To do:
Retrieve every line from the records in which the word "right" occurs.
(Beginning of Extracted information)
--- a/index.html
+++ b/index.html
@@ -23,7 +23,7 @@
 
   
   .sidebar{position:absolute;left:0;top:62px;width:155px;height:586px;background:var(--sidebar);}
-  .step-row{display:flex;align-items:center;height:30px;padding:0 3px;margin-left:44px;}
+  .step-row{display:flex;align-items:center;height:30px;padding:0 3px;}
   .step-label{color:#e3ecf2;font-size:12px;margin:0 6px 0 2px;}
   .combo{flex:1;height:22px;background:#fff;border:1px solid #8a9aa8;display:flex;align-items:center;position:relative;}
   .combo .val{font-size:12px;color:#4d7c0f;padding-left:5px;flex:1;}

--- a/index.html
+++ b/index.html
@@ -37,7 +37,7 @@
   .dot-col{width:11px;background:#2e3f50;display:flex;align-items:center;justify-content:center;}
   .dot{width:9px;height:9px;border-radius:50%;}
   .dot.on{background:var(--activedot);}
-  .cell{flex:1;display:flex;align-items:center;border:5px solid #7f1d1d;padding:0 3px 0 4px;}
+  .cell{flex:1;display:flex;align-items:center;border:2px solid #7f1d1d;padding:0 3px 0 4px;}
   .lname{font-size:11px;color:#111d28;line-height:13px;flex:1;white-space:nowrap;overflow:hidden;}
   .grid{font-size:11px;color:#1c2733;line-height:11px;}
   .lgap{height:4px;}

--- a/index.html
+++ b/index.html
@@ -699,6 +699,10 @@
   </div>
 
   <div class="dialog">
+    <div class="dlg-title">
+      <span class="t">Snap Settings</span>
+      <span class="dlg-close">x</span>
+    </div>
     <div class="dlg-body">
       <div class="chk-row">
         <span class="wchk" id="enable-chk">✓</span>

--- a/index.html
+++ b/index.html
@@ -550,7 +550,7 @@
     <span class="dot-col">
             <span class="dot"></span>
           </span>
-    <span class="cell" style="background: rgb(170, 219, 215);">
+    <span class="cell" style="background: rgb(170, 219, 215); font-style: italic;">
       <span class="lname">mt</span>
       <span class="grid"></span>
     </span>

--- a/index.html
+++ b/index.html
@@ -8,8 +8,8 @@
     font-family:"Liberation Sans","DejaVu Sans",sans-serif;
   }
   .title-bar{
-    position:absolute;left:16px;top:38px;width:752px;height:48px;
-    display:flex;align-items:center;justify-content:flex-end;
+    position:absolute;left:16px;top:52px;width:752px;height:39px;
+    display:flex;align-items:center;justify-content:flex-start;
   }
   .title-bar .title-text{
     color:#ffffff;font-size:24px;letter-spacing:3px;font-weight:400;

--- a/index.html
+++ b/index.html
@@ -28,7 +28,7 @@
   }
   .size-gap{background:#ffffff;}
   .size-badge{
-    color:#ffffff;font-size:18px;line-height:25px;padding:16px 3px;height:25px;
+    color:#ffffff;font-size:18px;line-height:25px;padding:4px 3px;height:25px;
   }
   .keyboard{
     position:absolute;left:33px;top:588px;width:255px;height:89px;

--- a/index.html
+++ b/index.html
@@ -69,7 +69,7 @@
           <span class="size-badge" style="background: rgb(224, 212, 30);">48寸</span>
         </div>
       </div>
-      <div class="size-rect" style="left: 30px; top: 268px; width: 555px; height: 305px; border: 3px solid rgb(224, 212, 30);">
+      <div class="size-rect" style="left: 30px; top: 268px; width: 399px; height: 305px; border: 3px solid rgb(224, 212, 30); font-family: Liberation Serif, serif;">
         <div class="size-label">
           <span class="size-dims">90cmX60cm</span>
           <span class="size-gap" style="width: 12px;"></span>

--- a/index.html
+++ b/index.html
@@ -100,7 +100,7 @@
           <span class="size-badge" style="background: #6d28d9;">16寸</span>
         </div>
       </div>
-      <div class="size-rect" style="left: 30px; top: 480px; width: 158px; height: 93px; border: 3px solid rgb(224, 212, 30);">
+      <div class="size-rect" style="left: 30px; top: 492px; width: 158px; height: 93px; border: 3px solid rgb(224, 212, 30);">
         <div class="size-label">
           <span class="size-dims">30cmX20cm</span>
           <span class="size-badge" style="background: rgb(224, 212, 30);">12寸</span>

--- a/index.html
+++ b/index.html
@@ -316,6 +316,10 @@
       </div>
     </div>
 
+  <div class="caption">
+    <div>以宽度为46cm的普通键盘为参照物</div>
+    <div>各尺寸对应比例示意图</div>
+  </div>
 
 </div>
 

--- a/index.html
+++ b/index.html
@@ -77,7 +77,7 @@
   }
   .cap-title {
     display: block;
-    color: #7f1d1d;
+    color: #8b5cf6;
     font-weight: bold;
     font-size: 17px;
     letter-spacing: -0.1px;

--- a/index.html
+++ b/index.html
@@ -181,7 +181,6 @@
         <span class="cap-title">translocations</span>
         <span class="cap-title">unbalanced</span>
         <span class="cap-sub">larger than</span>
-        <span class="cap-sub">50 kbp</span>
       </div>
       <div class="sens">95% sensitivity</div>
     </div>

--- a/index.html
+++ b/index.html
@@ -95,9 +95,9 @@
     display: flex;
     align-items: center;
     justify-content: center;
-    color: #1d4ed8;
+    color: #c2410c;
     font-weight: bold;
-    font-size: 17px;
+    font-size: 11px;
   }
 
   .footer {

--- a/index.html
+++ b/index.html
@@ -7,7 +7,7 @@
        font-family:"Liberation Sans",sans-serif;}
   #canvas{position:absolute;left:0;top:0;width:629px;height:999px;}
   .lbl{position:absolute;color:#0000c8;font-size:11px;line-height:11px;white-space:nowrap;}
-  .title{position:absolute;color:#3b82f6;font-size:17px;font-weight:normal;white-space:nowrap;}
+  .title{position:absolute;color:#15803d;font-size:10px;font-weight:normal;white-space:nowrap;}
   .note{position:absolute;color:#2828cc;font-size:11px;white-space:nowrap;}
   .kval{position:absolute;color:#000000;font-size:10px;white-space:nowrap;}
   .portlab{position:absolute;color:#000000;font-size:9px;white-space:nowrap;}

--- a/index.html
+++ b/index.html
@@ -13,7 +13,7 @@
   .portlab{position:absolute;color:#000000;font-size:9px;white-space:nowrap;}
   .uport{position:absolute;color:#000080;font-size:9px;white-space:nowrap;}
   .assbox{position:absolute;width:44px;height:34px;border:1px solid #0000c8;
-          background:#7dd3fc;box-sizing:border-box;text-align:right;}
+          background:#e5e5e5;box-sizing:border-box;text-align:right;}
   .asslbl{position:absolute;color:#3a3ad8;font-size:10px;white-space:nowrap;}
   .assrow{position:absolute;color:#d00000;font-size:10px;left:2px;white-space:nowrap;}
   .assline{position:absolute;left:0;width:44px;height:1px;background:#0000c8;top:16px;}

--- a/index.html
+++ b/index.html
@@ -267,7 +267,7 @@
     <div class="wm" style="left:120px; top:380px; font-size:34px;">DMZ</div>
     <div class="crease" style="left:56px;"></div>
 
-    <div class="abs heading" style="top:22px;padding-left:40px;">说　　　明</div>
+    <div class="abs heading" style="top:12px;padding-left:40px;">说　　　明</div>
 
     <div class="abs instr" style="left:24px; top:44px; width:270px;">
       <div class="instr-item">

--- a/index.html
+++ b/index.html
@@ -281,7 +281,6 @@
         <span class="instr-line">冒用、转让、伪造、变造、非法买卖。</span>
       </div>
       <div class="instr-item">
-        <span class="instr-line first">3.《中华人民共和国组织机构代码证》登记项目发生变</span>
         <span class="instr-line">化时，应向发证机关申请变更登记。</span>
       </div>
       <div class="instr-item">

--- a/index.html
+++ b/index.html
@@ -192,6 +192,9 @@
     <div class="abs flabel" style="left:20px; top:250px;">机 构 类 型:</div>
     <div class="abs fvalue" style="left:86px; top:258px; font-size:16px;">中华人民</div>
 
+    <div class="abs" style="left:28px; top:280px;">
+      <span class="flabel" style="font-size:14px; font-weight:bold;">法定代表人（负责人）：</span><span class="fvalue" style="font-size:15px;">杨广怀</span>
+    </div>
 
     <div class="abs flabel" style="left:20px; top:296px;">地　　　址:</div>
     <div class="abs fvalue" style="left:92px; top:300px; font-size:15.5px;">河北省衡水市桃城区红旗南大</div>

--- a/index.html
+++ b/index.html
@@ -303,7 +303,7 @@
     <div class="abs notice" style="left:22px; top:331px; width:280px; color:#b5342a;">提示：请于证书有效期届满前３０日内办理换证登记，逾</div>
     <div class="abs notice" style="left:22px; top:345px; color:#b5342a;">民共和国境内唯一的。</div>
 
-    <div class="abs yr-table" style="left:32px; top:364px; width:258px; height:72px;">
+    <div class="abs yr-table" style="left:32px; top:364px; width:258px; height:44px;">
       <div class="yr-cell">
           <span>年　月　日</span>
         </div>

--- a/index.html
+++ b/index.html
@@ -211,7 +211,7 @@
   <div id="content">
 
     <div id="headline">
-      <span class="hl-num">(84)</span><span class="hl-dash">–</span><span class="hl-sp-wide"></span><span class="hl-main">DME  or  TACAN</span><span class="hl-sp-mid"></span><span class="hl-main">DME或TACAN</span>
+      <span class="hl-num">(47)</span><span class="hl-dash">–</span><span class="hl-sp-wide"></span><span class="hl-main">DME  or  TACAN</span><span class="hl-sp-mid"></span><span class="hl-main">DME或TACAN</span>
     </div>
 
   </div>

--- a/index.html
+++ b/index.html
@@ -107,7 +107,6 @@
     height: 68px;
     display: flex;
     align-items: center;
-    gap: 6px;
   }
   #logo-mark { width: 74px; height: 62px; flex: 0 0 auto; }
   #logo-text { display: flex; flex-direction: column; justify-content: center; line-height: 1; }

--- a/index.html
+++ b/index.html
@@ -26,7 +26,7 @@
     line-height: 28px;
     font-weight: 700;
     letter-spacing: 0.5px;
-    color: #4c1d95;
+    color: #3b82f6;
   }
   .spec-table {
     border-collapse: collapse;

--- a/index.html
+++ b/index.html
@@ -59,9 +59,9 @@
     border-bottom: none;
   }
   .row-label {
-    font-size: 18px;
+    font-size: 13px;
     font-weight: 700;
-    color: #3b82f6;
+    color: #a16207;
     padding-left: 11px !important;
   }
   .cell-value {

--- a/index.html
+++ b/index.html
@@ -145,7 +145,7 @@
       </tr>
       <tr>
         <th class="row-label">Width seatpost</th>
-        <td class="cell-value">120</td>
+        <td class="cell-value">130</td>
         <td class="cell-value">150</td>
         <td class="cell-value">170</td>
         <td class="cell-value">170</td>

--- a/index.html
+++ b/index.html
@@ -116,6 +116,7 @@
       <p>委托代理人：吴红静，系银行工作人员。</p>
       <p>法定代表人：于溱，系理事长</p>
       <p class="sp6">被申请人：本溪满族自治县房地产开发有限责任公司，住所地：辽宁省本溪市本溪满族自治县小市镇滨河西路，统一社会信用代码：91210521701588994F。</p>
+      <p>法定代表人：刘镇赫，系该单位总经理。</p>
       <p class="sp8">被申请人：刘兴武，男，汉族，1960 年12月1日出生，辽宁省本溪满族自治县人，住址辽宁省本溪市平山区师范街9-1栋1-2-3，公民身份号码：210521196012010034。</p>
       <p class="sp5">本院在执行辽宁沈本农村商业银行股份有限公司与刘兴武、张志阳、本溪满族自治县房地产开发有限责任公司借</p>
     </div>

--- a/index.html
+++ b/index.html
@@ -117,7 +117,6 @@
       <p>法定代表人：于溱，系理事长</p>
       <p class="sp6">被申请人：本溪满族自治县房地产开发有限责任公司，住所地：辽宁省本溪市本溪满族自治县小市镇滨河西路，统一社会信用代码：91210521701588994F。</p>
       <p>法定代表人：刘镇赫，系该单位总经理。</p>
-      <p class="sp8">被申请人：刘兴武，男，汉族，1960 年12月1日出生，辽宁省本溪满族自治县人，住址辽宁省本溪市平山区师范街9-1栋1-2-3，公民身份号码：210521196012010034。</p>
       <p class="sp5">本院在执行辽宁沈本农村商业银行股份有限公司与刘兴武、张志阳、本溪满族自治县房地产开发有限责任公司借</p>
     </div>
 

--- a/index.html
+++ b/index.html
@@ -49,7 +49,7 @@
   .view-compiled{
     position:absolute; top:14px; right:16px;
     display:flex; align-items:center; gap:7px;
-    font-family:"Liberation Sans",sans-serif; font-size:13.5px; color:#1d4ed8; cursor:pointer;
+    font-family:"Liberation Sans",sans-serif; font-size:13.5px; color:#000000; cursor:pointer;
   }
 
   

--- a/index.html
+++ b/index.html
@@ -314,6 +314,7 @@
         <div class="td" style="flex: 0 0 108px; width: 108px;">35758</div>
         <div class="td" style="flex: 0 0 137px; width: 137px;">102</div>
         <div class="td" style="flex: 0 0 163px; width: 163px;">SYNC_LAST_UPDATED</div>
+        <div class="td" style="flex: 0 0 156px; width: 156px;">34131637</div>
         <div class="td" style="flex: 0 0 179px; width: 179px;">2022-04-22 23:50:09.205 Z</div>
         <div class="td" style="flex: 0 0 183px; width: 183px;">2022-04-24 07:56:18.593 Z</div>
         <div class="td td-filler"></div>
(End of Extracted information)
Task output:
-          background:#7dd3fc;box-sizing:border-box;text-align:right;}
+          background:#e5e5e5;box-sizing:border-box;text-align:right;}
     position:absolute; top:14px; right:16px;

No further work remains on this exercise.